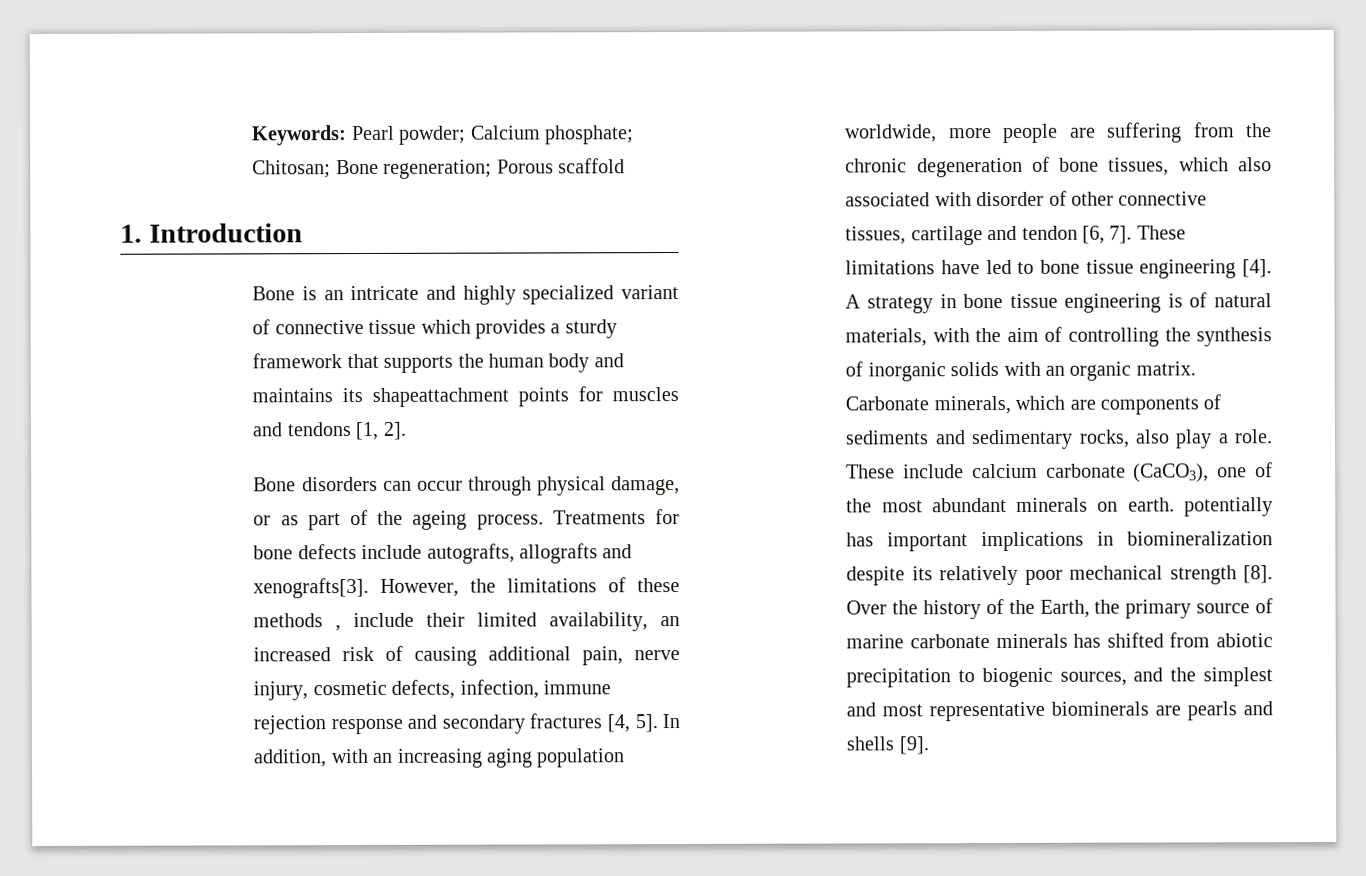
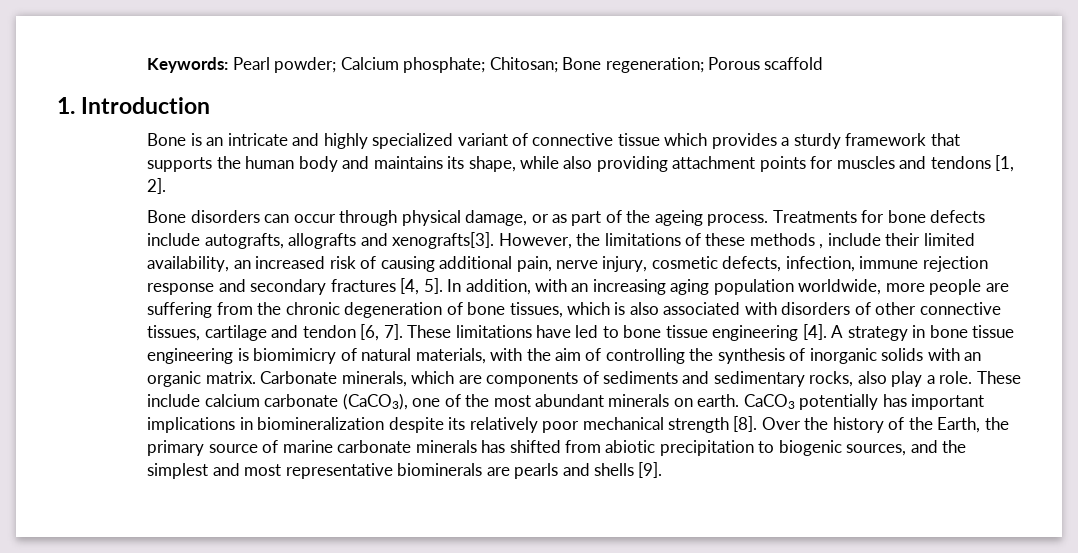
- Bone is an intricate and highly specialized variant of connective tissue which provides a sturdy framework that supports the human body and maintains its shapeattachment points for muscles and tendons [1, 2].
+ Bone is an intricate and highly specialized variant of connective tissue which provides a sturdy framework that supports the human body and maintains its shape, while also providing attachment points for muscles and tendons [1, 2].
- In addition, with an increasing aging population worldwide, more people are suffering from the chronic degeneration of bone tissues, which also associated with disorder of other connective tissues, cartilage and tendon [6, 7].
+ In addition, with an increasing aging population worldwide, more people are suffering from the chronic degeneration of bone tissues, which is also associated with disorders of other connective tissues, cartilage and tendon [6, 7].
- A strategy in bone tissue engineering is of natural materials, with the aim of controlling the synthesis of inorganic solids with an organic matrix.
+ A strategy in bone tissue engineering is biomimicry of natural materials, with the aim of controlling the synthesis of inorganic solids with an organic matrix.
- These include calcium carbonate (CaCO3), one of the most abundant minerals on earth. potentially has important implications in biomineralization despite its relatively poor mechanical strength [8].
+ These include calcium carbonate (CaCO3), one of the most abundant minerals on earth. CaCO3 potentially has important implications in biomineralization despite its relatively poor mechanical strength [8].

━━━━━━

Take the line that contains "- These include" and every line after it to the end of the entries above, and reproduce them exactly.

[Answer space]:
- These include calcium carbonate (CaCO3), one of the most abundant minerals on earth. potentially has important implications in biomineralization despite its relatively poor mechanical strength [8].
+ These include calcium carbonate (CaCO3), one of the most abundant minerals on earth. CaCO3 potentially has important implications in biomineralization despite its relatively poor mechanical strength [8].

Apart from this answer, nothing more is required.